| Exercise |
Show all the lines in the data below that include the word "String".

| Data for the task |
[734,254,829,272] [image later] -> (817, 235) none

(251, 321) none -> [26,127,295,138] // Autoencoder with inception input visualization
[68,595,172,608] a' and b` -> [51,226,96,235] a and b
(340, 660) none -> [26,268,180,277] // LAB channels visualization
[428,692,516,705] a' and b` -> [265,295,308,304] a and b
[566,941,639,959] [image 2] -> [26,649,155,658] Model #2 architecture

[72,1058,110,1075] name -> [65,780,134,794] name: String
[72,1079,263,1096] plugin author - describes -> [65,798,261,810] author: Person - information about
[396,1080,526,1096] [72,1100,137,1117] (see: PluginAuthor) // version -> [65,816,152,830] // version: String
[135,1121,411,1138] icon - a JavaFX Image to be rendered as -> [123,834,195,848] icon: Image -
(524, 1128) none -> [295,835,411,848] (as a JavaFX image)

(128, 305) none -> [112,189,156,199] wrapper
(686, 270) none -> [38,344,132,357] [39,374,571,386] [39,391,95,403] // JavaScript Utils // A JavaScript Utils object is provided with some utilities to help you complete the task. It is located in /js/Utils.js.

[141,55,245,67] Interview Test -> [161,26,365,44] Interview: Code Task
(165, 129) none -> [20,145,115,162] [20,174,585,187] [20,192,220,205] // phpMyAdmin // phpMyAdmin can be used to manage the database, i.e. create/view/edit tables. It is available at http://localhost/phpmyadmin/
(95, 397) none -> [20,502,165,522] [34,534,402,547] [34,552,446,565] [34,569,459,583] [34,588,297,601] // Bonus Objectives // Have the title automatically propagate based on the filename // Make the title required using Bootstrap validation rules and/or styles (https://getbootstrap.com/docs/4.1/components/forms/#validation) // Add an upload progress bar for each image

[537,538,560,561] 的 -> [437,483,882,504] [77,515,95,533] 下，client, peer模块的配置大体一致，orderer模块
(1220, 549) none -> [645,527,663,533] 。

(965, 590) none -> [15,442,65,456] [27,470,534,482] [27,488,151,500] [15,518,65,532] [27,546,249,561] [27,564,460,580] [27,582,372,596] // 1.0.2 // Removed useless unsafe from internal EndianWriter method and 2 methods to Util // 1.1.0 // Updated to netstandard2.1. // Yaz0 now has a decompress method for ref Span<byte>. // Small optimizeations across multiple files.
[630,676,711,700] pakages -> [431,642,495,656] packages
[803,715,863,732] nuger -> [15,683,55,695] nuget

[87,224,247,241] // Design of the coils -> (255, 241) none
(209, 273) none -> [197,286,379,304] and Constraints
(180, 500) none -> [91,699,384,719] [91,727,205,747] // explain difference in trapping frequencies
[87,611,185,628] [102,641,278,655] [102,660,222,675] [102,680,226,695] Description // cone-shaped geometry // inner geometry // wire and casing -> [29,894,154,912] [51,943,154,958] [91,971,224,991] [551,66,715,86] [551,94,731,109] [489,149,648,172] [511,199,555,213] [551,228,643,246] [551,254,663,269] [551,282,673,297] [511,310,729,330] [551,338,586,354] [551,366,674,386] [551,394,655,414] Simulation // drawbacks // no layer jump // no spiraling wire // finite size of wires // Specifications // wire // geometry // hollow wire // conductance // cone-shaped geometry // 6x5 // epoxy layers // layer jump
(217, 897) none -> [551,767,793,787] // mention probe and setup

| Response area |
[72,1058,110,1075] name -> [65,780,134,794] name: String
[396,1080,526,1096] [72,1100,137,1117] (see: PluginAuthor) // version -> [65,816,152,830] // version: String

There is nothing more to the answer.